WHAT IS EXPECTED: Pictures are to be left out, but please repeat each record exactly.

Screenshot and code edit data

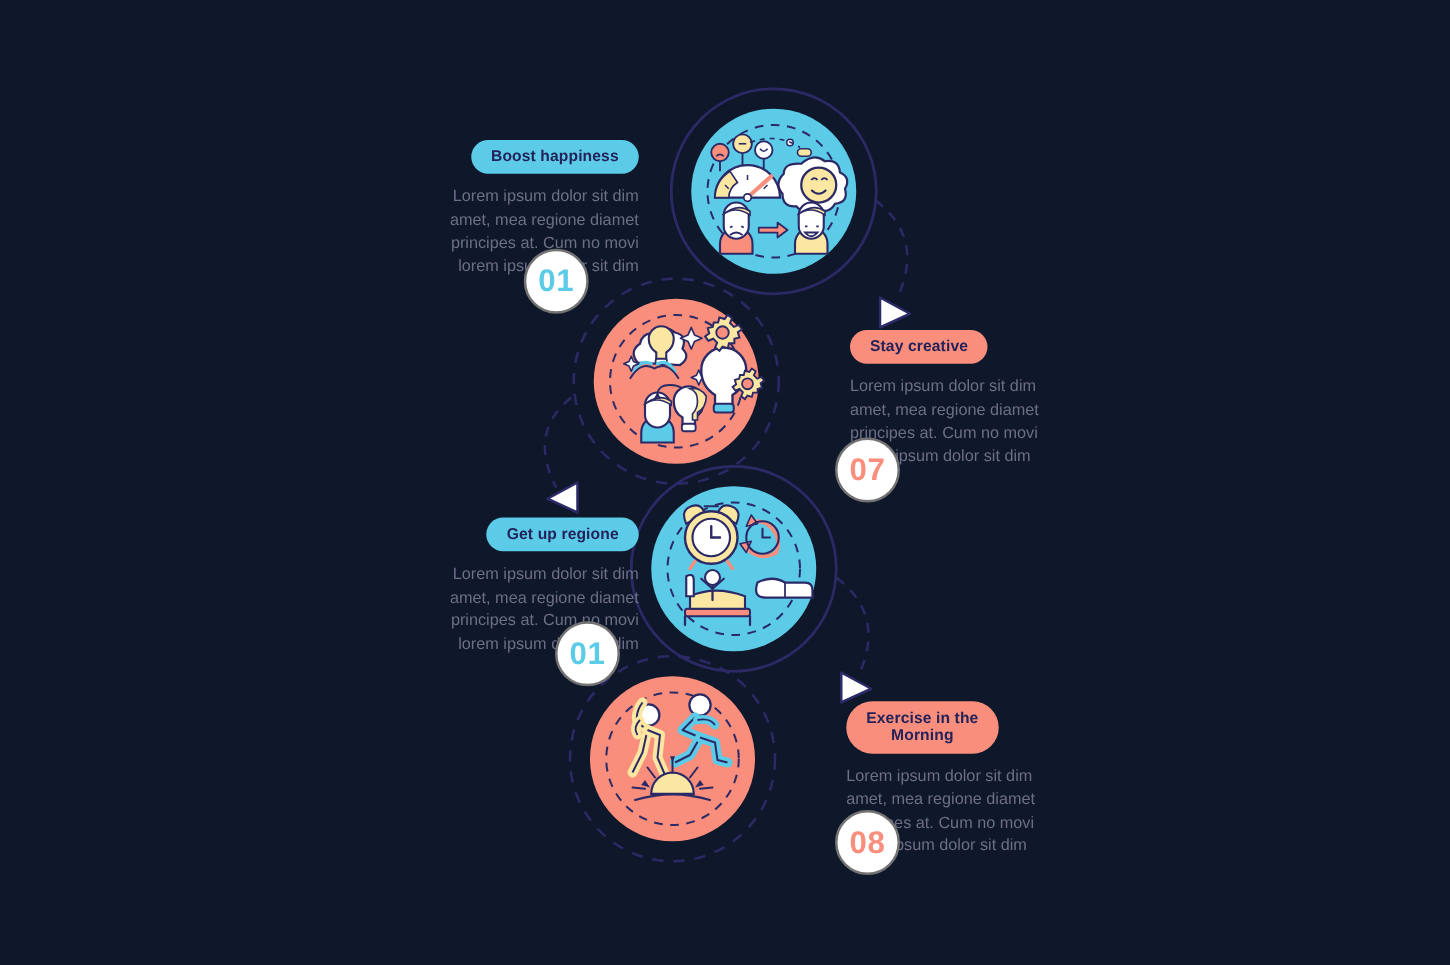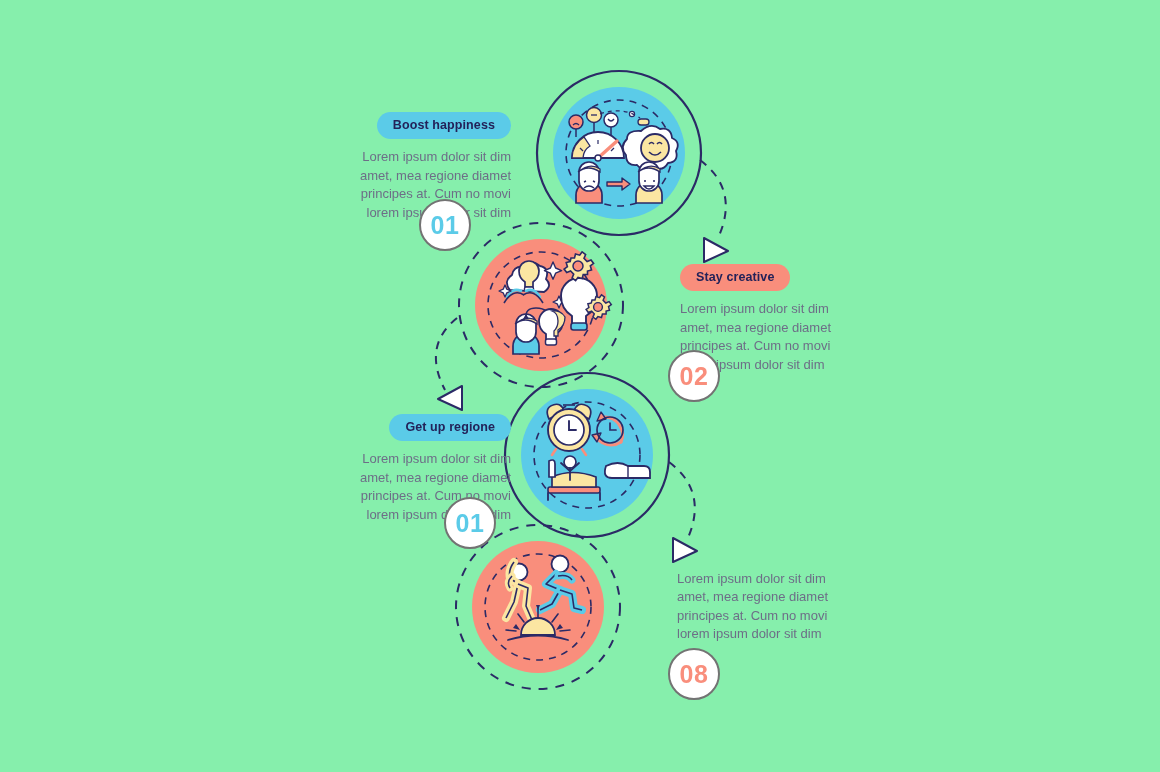"Boost happiness" #canvas { background: #86efac -> #0f172a }
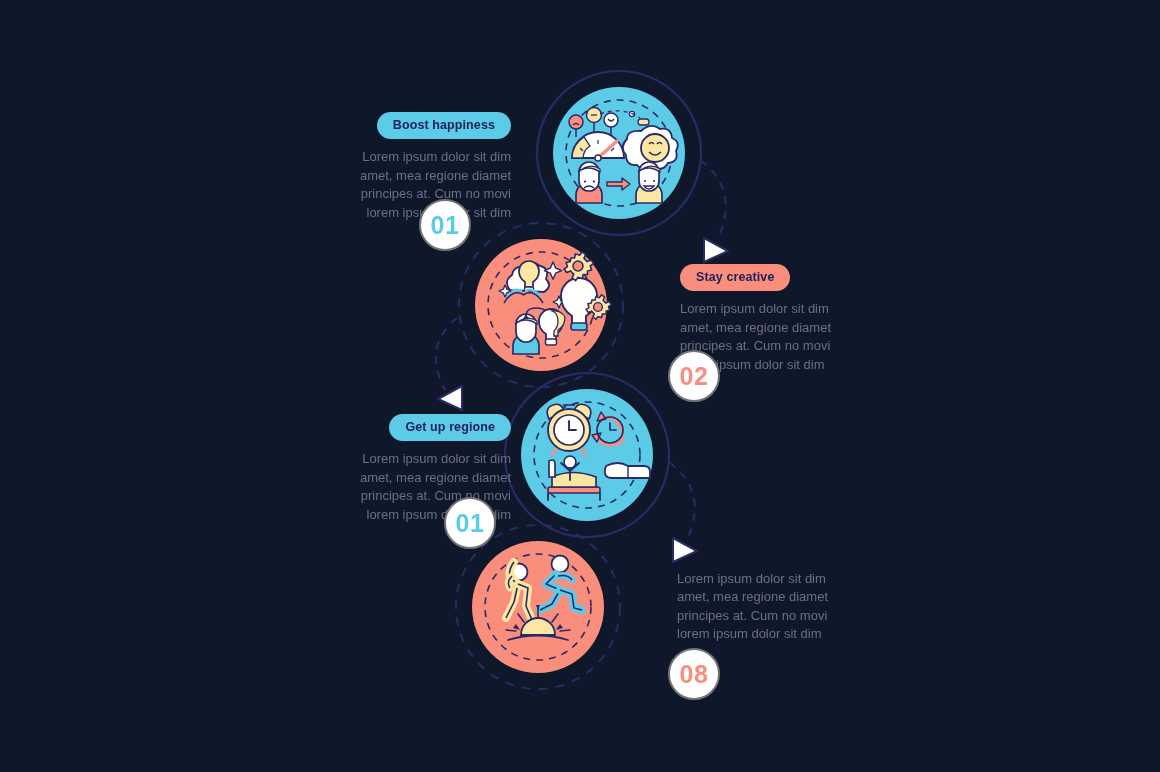"02" span { text: 02 -> 07 }
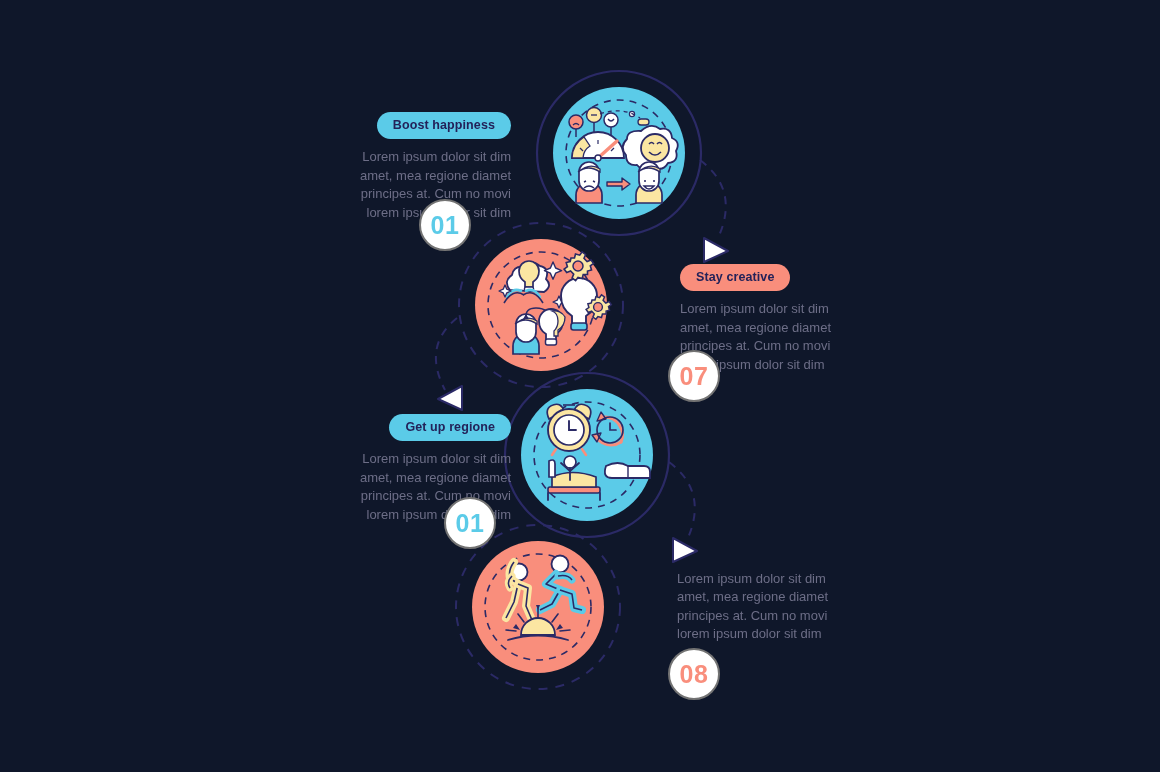"Exercise in the" span.pill { html: none -> <span>Exercise in the Morning</span> }
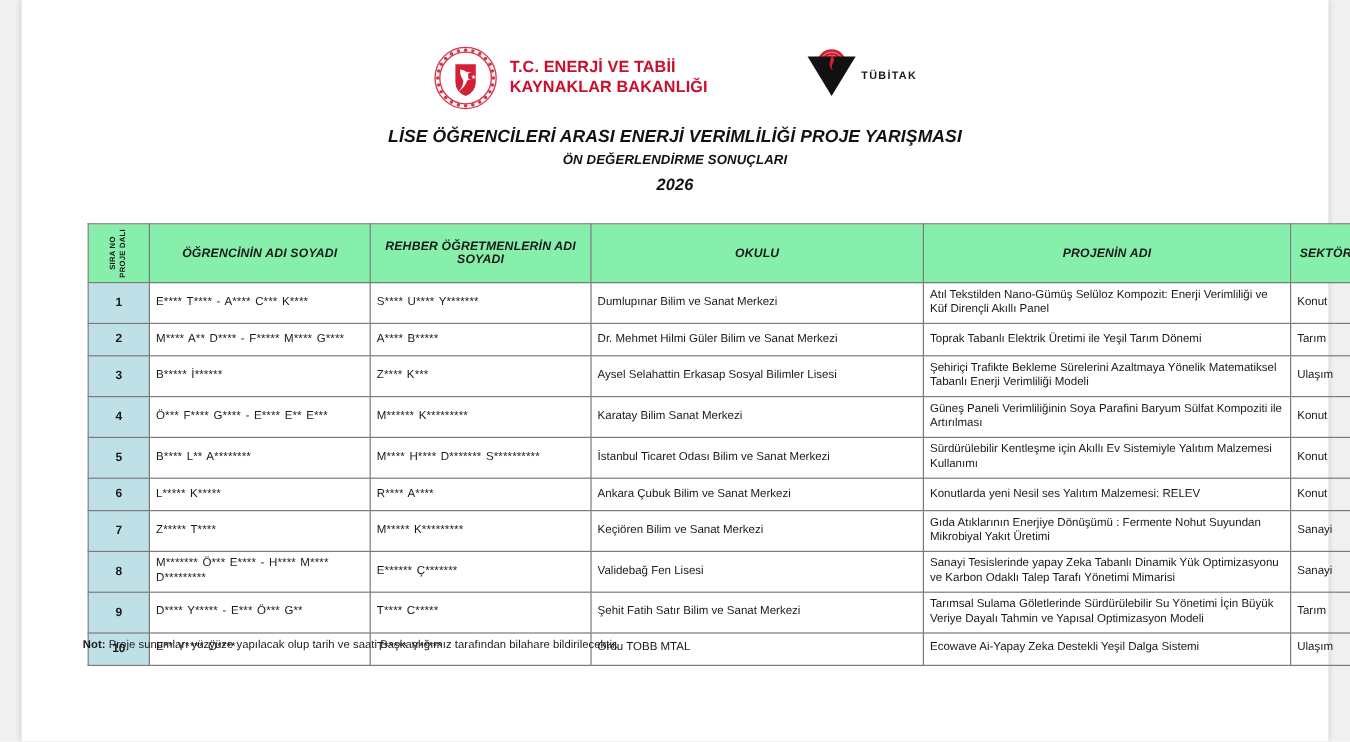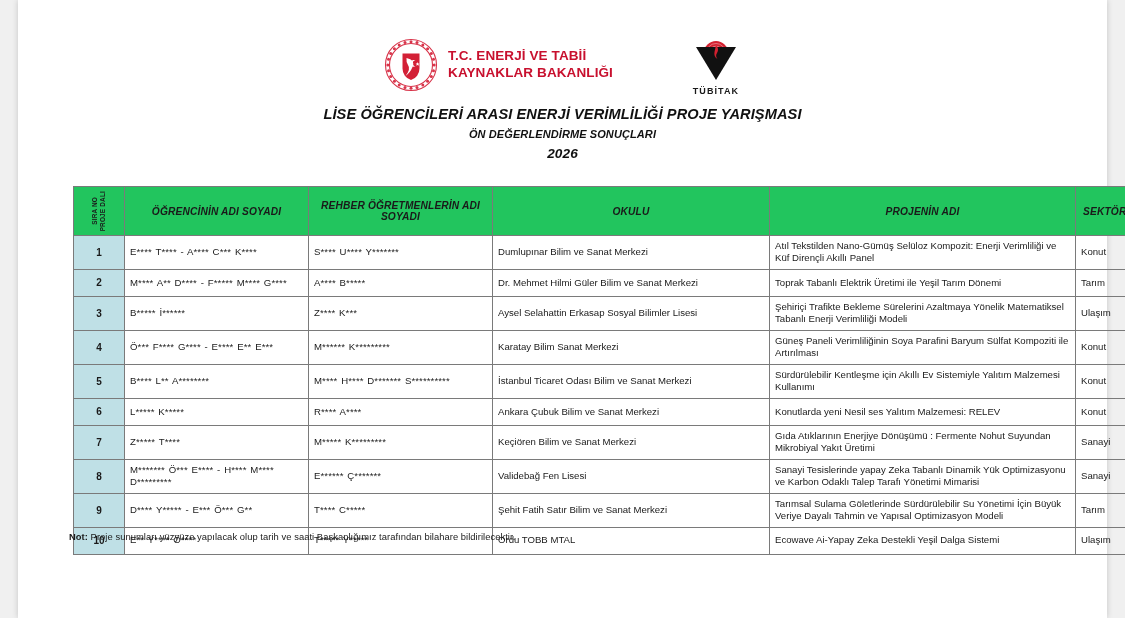"TÜBİTAK" .tubitak-logo { flex-direction: column -> none }
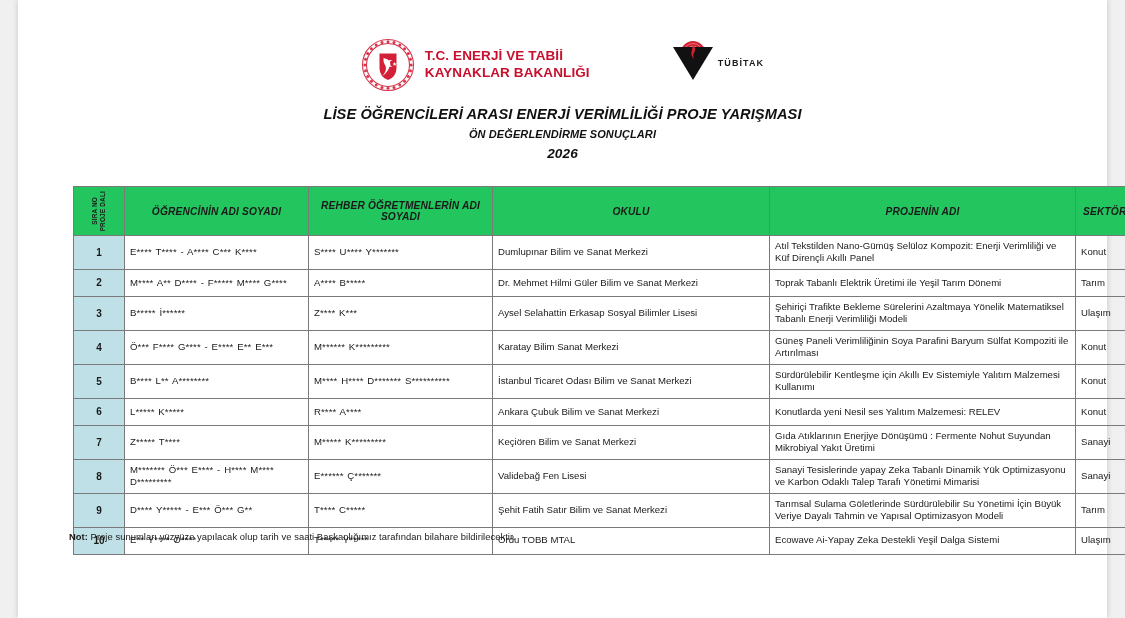"ÖĞRENCİNİN ADI SOYADI" thead th { background: #22c55e -> #86efac }
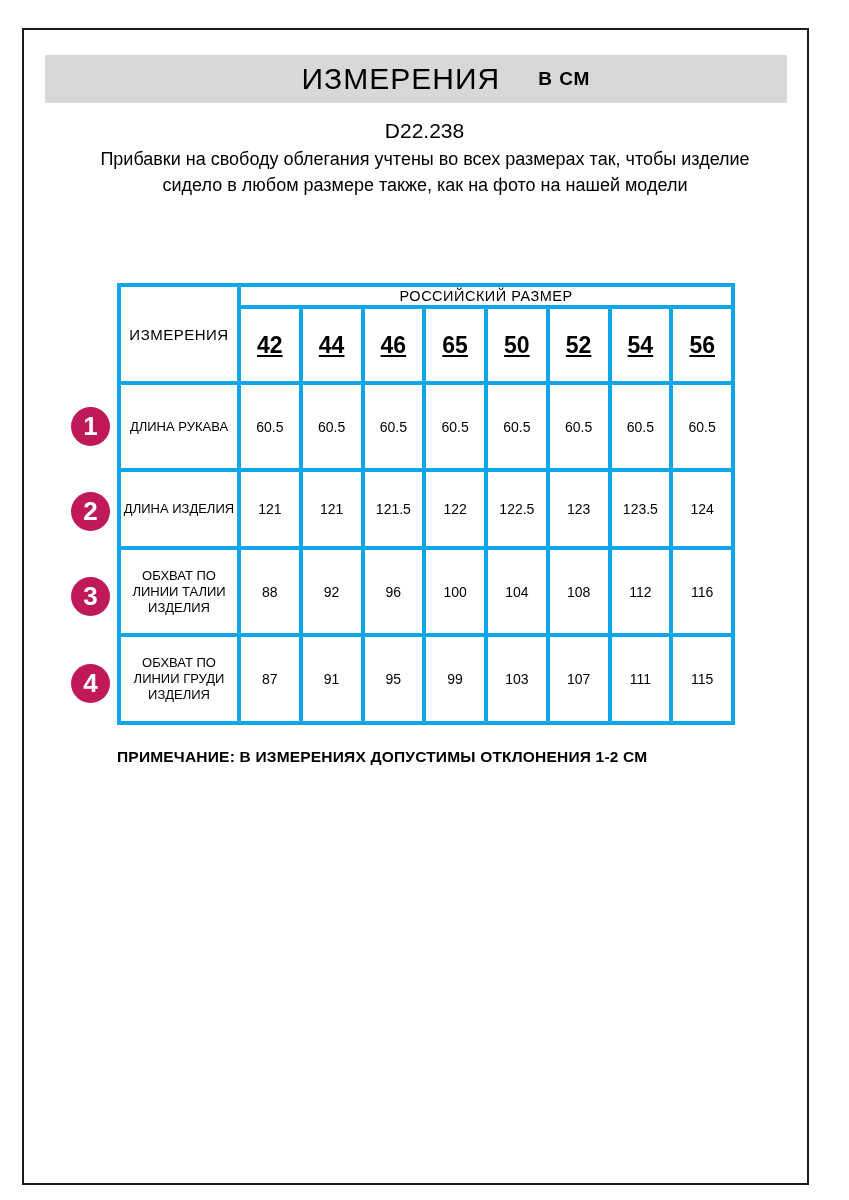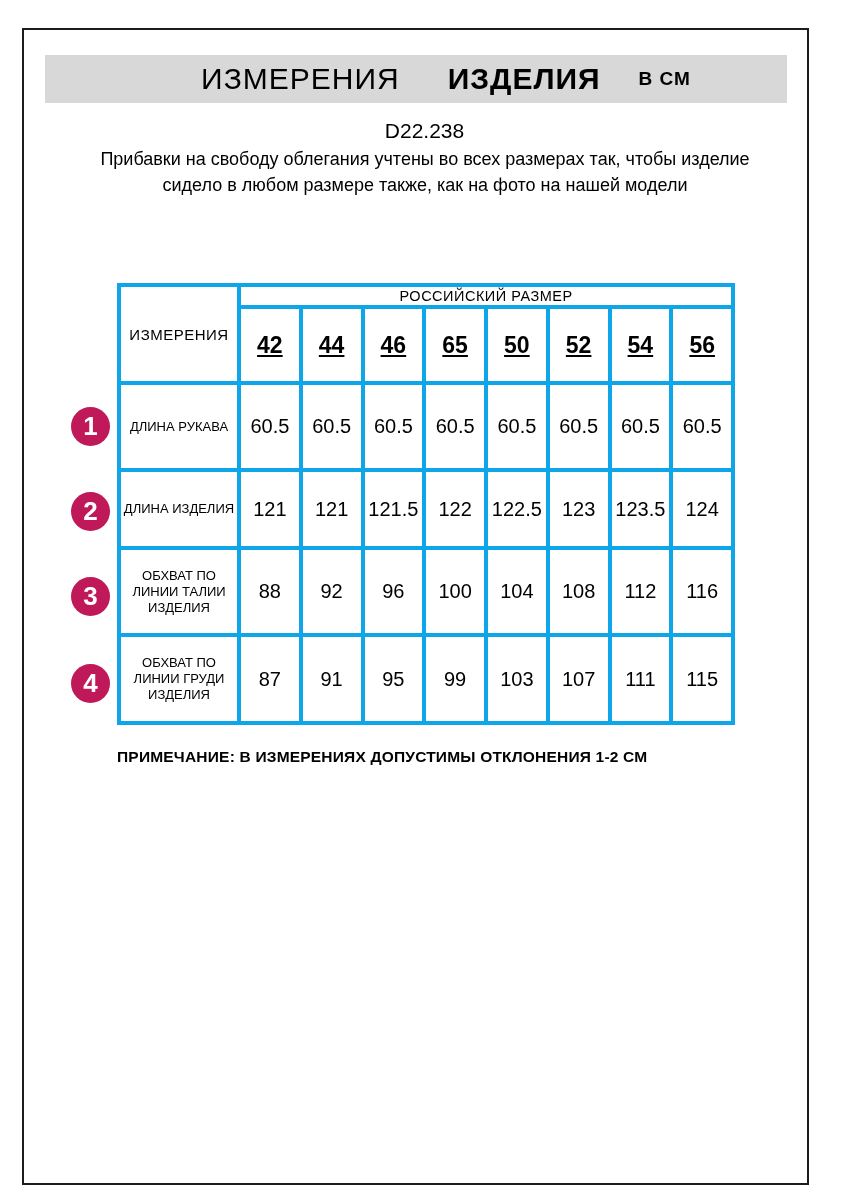"ИЗДЕЛИЯ" span.title-bold { html: <span>ИЗДЕЛИЯ</span> -> none }
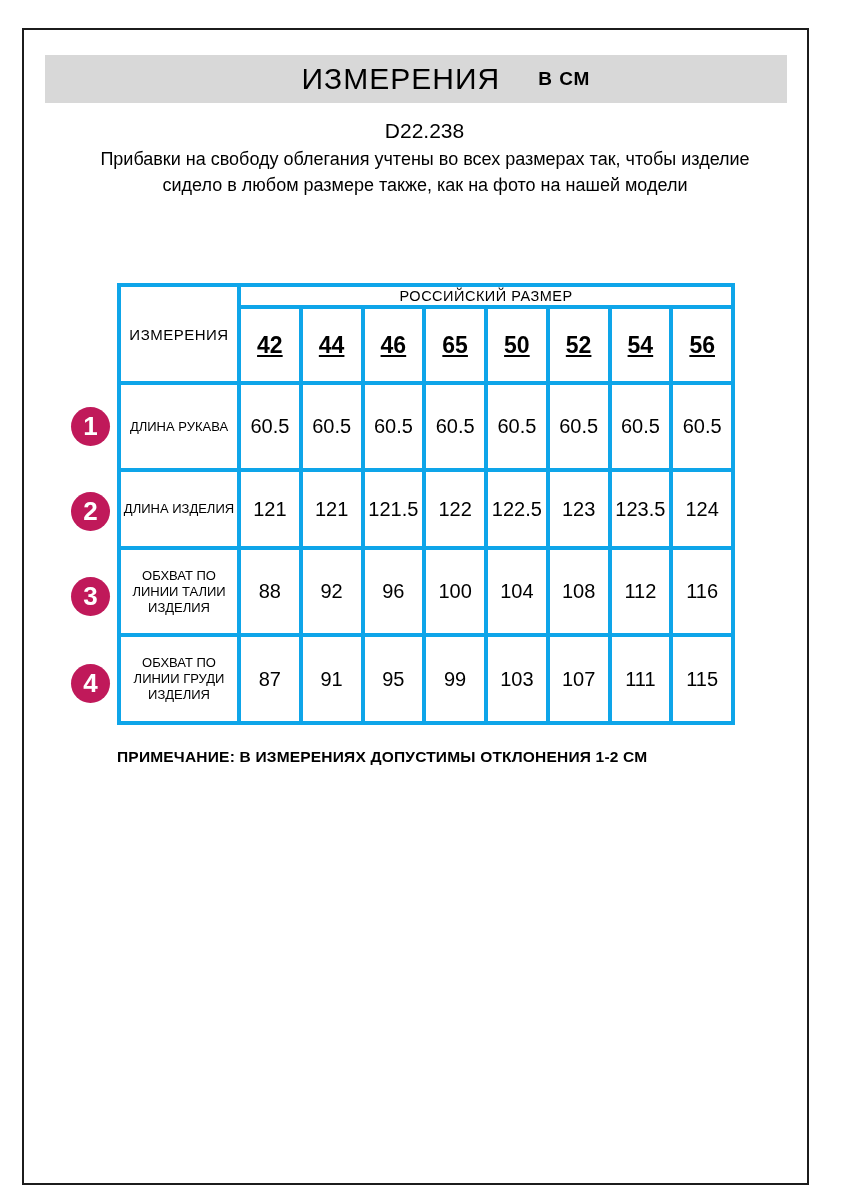"60.5" td.value-cell { font-size: 20px -> 14px }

ANSWER BOX:
"Boost happiness" #canvas { background: #86efac -> #0f172a }
"02" span { text: 02 -> 07 }
"Exercise in the" span.pill { html: none -> <span>Exercise in the Morning</span> }
"TÜBİTAK" .tubitak-logo { flex-direction: column -> none }
"ÖĞRENCİNİN ADI SOYADI" thead th { background: #22c55e -> #86efac }
"ИЗДЕЛИЯ" span.title-bold { html: <span>ИЗДЕЛИЯ</span> -> none }
"60.5" td.value-cell { font-size: 20px -> 14px }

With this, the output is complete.